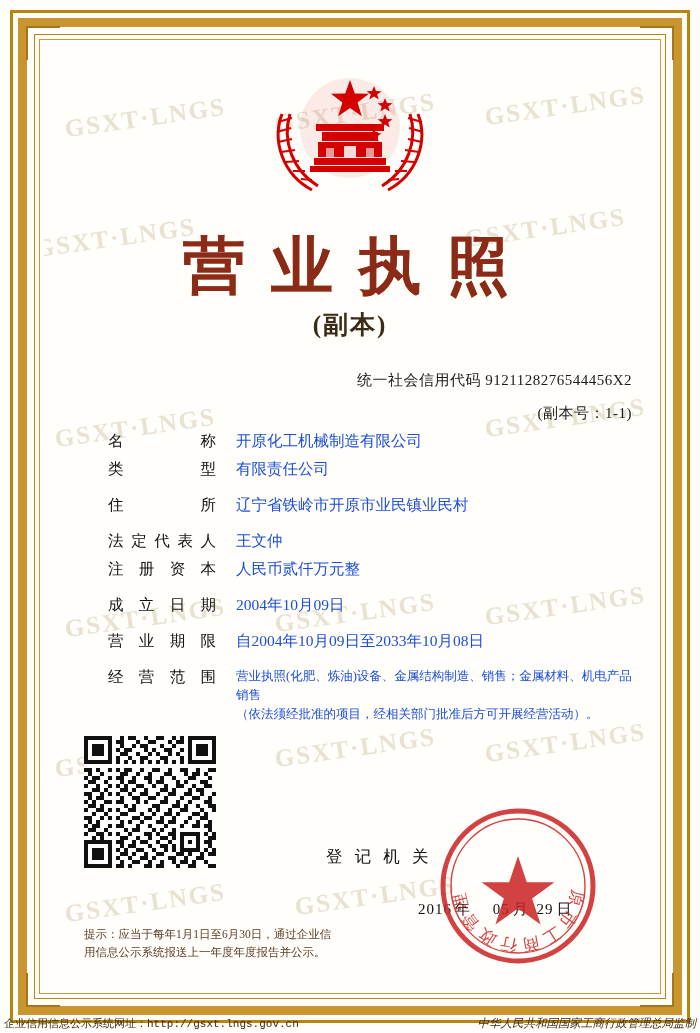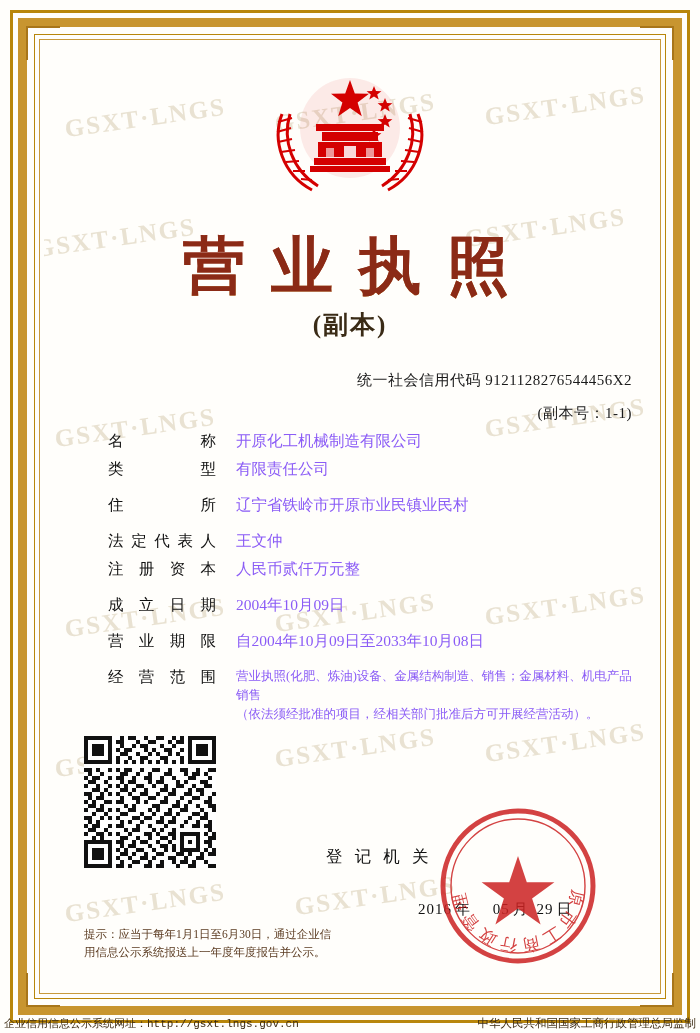"开原化工机械制造有限公司" .row-value { color: #8b5cf6 -> #1d4ed8 }
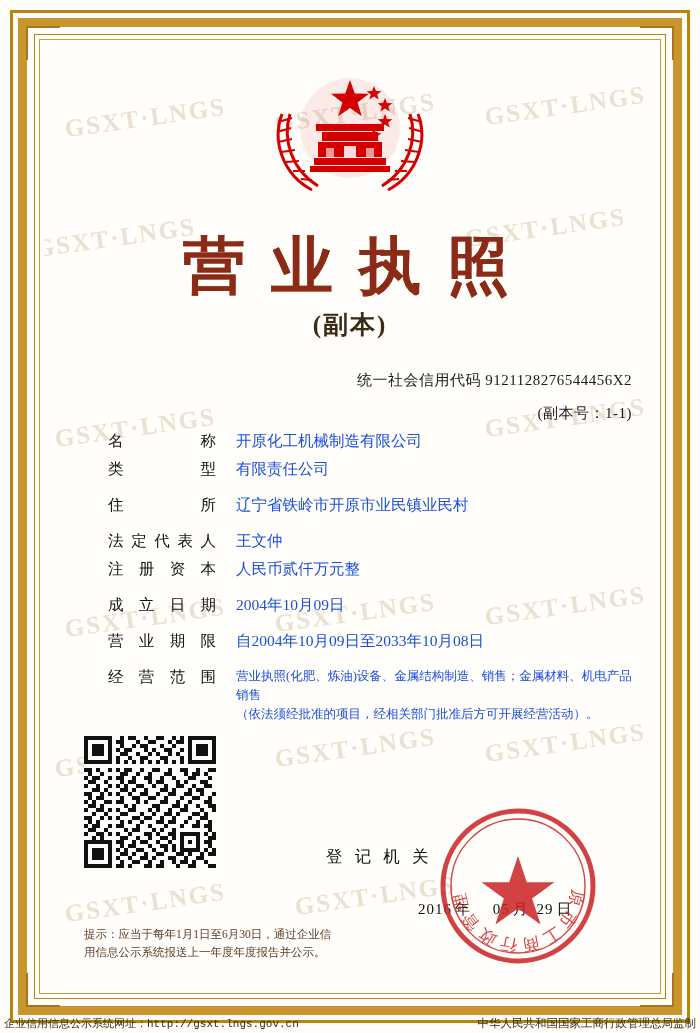"中华人民共和国国家工商行政管理总局监制" .footer .right { font-style: none -> italic }
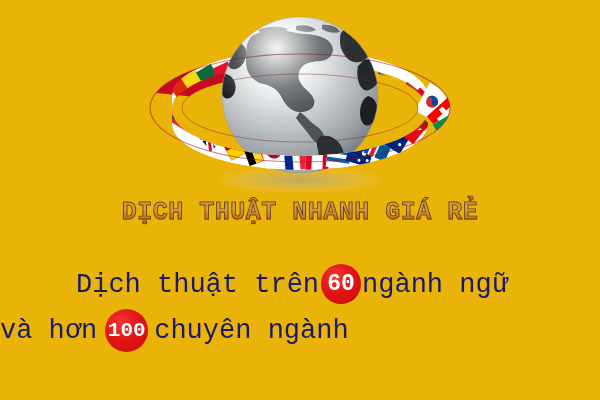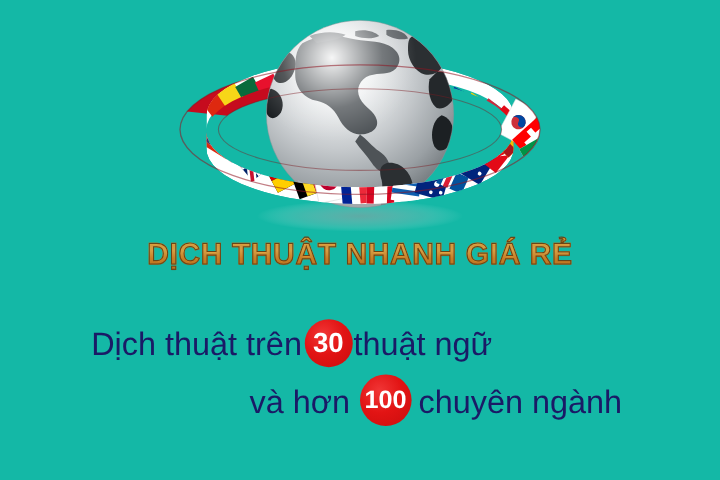"DỊCH THUẬT NHANH GIÁ RẺ" #stage { background: #14b8a6 -> #eab308; font-family: Liberation Sans, sans-serif -> Liberation Mono, monospace }
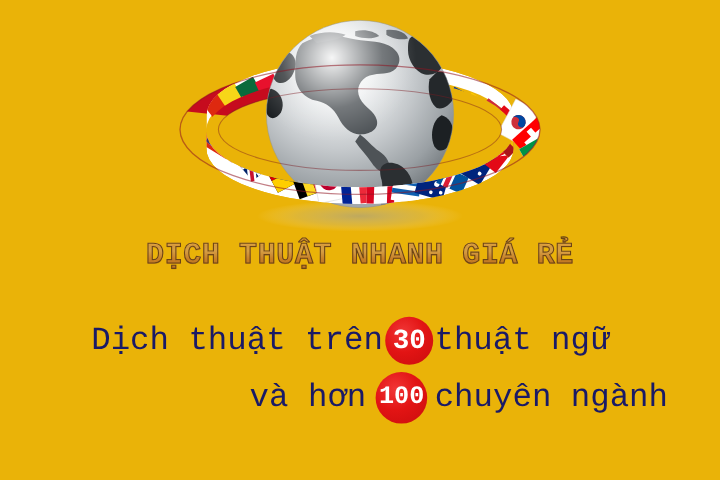"30" span.badge { text: 30 -> 60 }
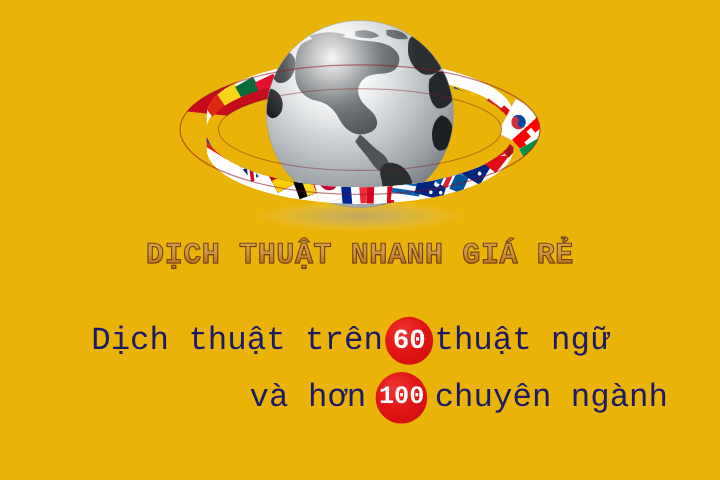"thuật ngữ" span.tag-word { text: thuật -> ngành }
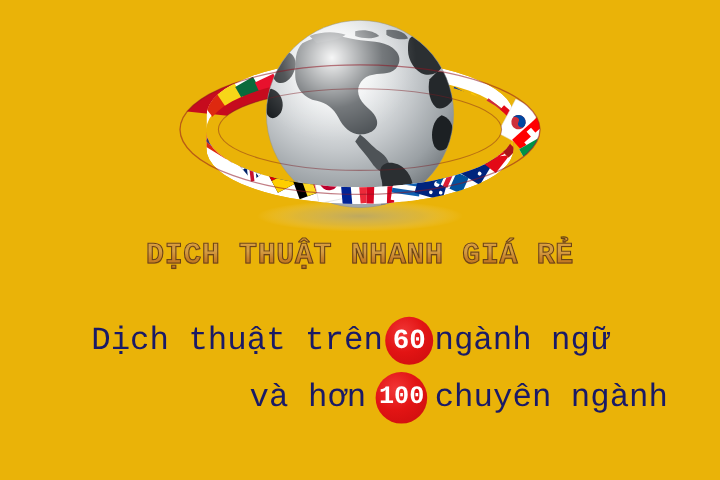"và hơn 100 chuyên ngành" .tag-line.line-2 { padding-left: 208px -> none }
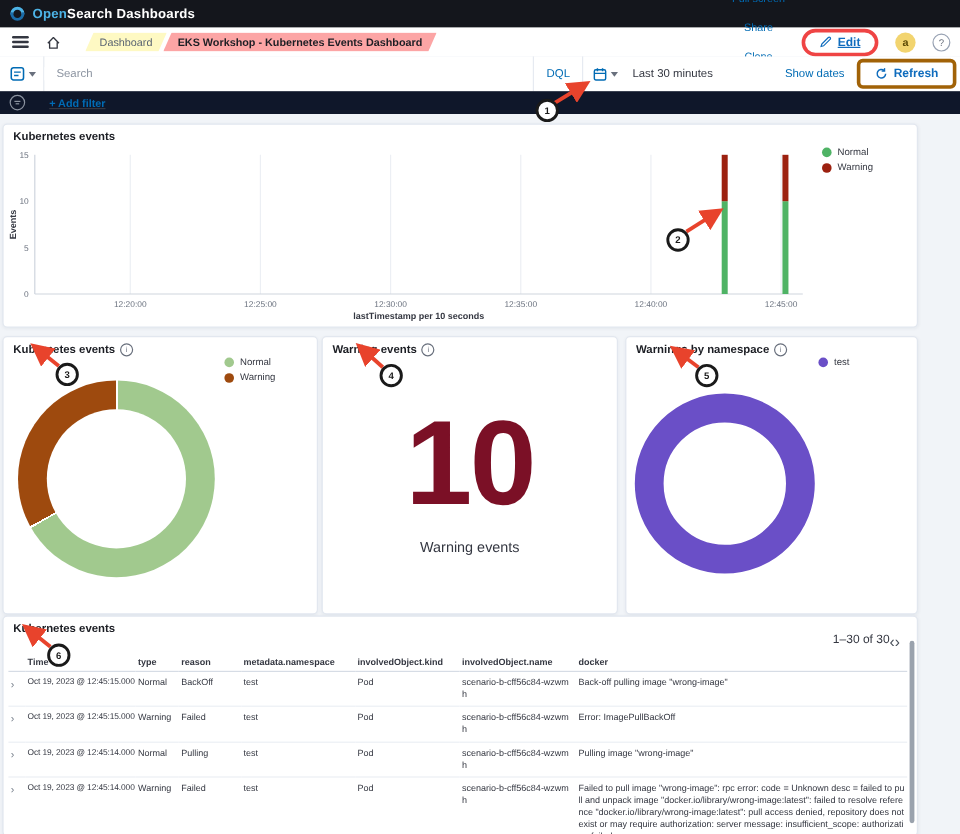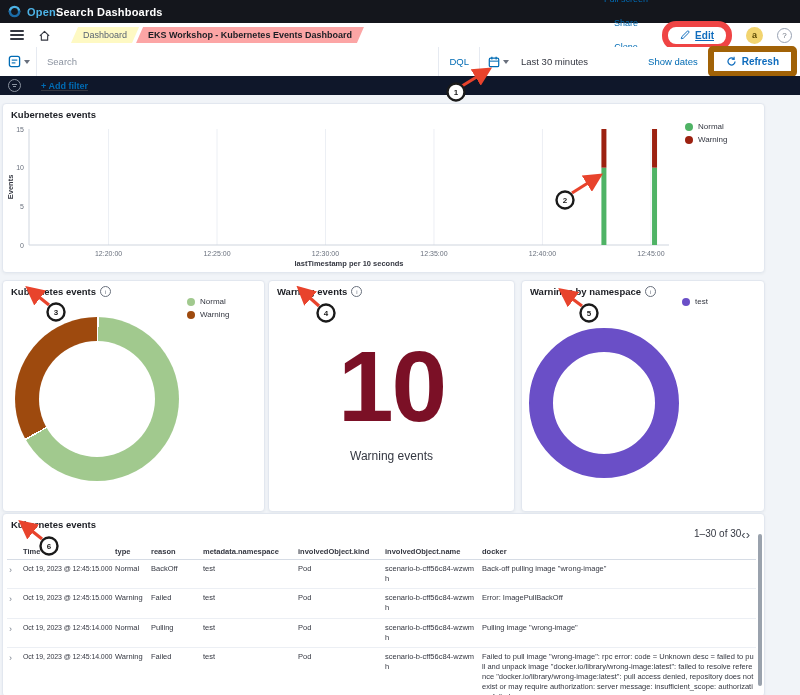"Edit" .edit-btn { border: 6px solid #ef4444 -> 3px solid #ef4444 }
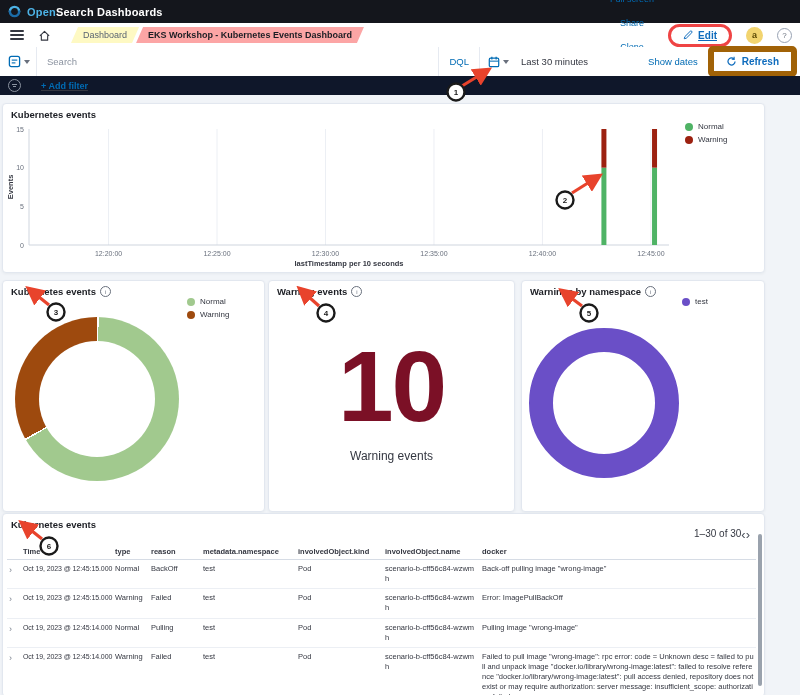"Refresh" .refresh-btn { border: 6px solid #a16207 -> 3px solid #a16207 }
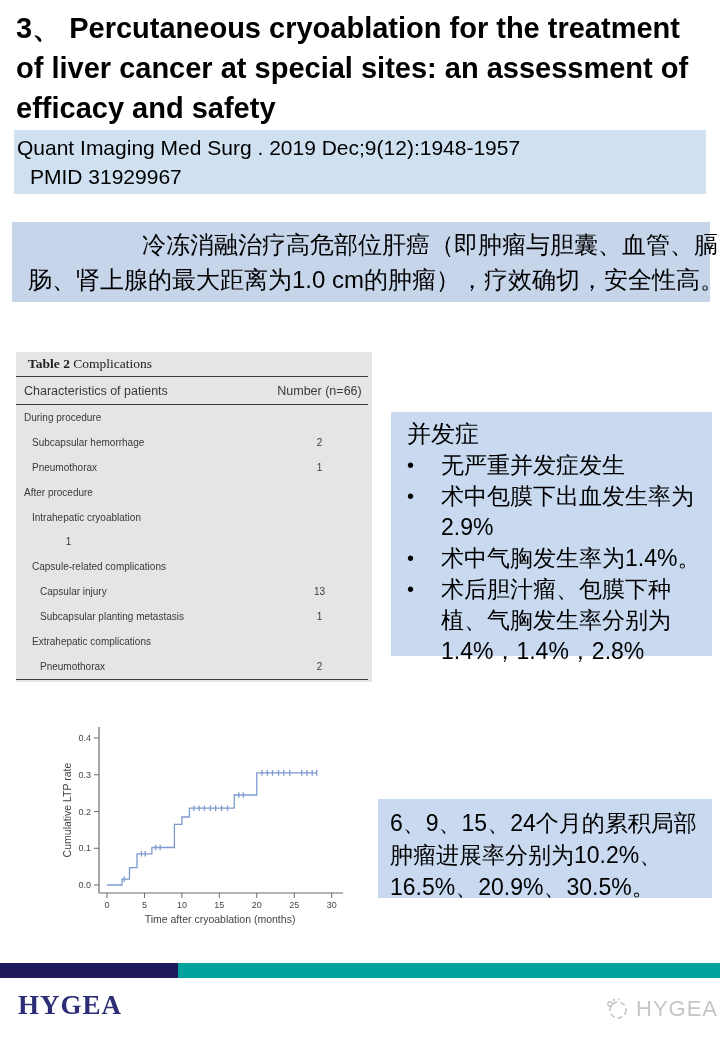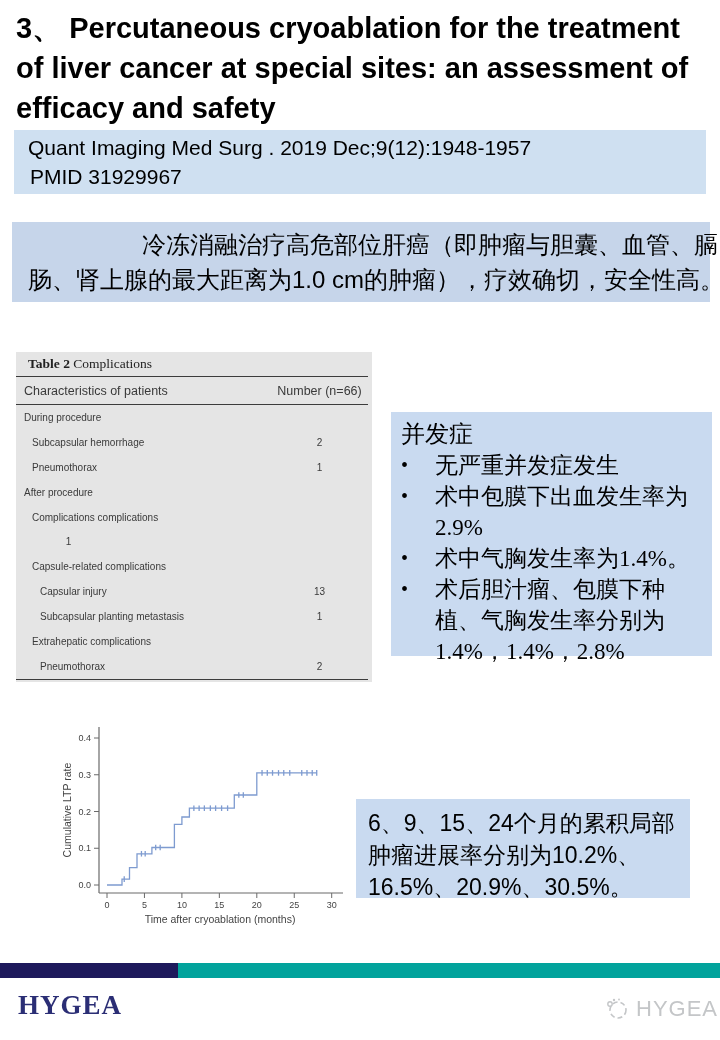"Quant Imaging Med Surg ." .citation .c1 { padding-left: 14px -> 3px }
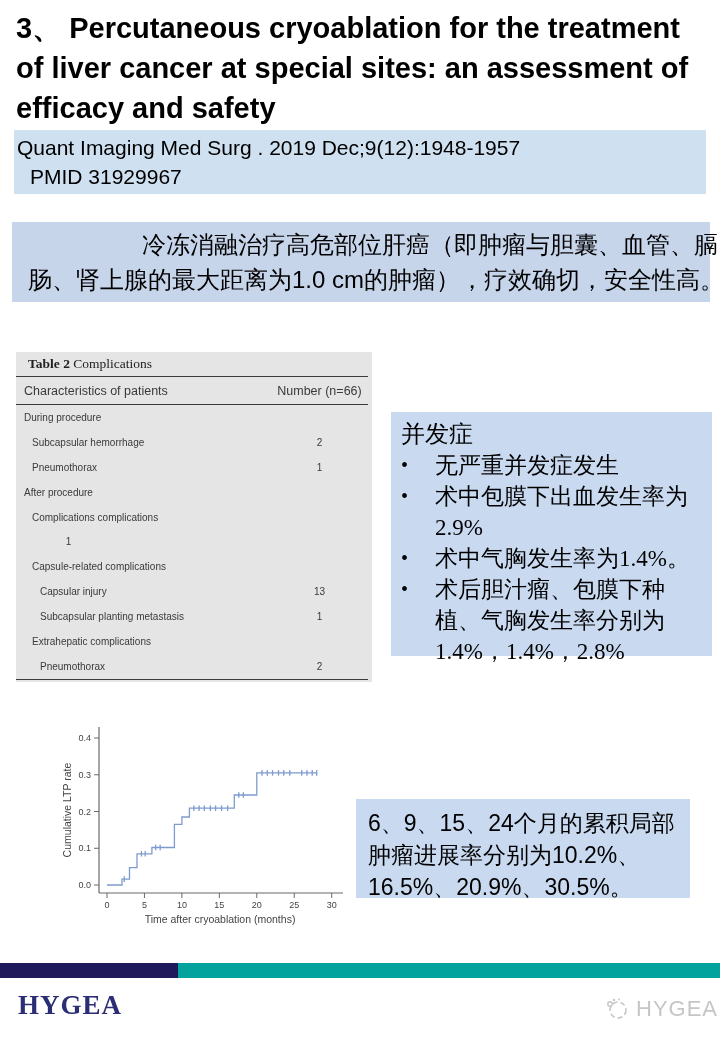"并发症" .bullets { font-family: Liberation Serif, serif -> none; padding: 6px 8px 0 10px -> 6px 8px 0 16px }
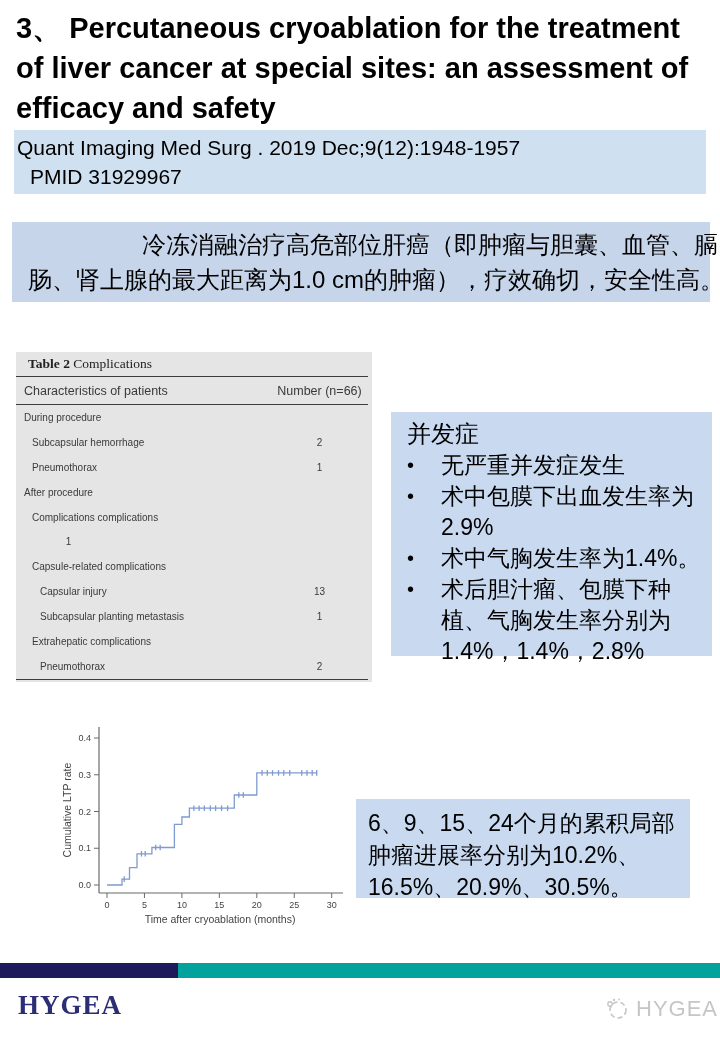"Complications complications" span.tlabel { text: Complications complications -> Intrahepatic cryoablation }
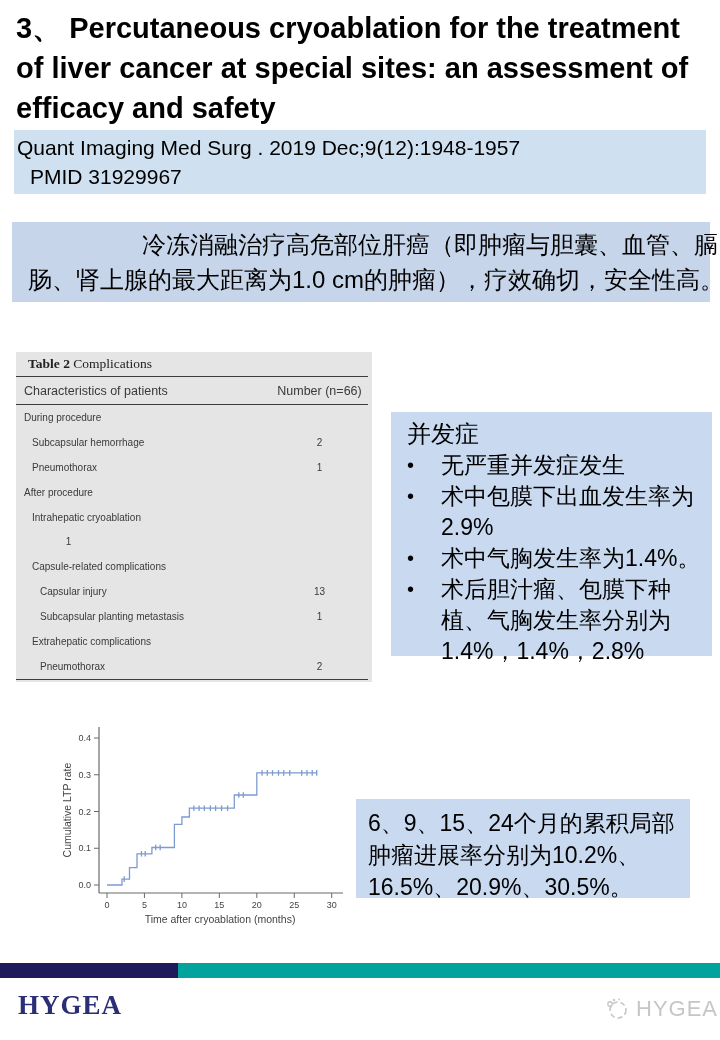"6、9、15、24个月的累积局部肿瘤进展率分别为10.2%、16.5%、20.9" .ltpnote { left: 356px -> 378px }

## [About this exercise]
Please write out all the entries above again exactly as they appear, skipping any images.

## [Written solution]
"开原化工机械制造有限公司" .row-value { color: #8b5cf6 -> #1d4ed8 }
"中华人民共和国国家工商行政管理总局监制" .footer .right { font-style: none -> italic }
"DỊCH THUẬT NHANH GIÁ RẺ" #stage { background: #14b8a6 -> #eab308; font-family: Liberation Sans, sans-serif -> Liberation Mono, monospace }
"30" span.badge { text: 30 -> 60 }
"thuật ngữ" span.tag-word { text: thuật -> ngành }
"và hơn 100 chuyên ngành" .tag-line.line-2 { padding-left: 208px -> none }
"Edit" .edit-btn { border: 6px solid #ef4444 -> 3px solid #ef4444 }
"Refresh" .refresh-btn { border: 6px solid #a16207 -> 3px solid #a16207 }
"Quant Imaging Med Surg ." .citation .c1 { padding-left: 14px -> 3px }
"并发症" .bullets { font-family: Liberation Serif, serif -> none; padding: 6px 8px 0 10px -> 6px 8px 0 16px }
"Complications complications" span.tlabel { text: Complications complications -> Intrahepatic cryoablation }
"6、9、15、24个月的累积局部肿瘤进展率分别为10.2%、16.5%、20.9" .ltpnote { left: 356px -> 378px }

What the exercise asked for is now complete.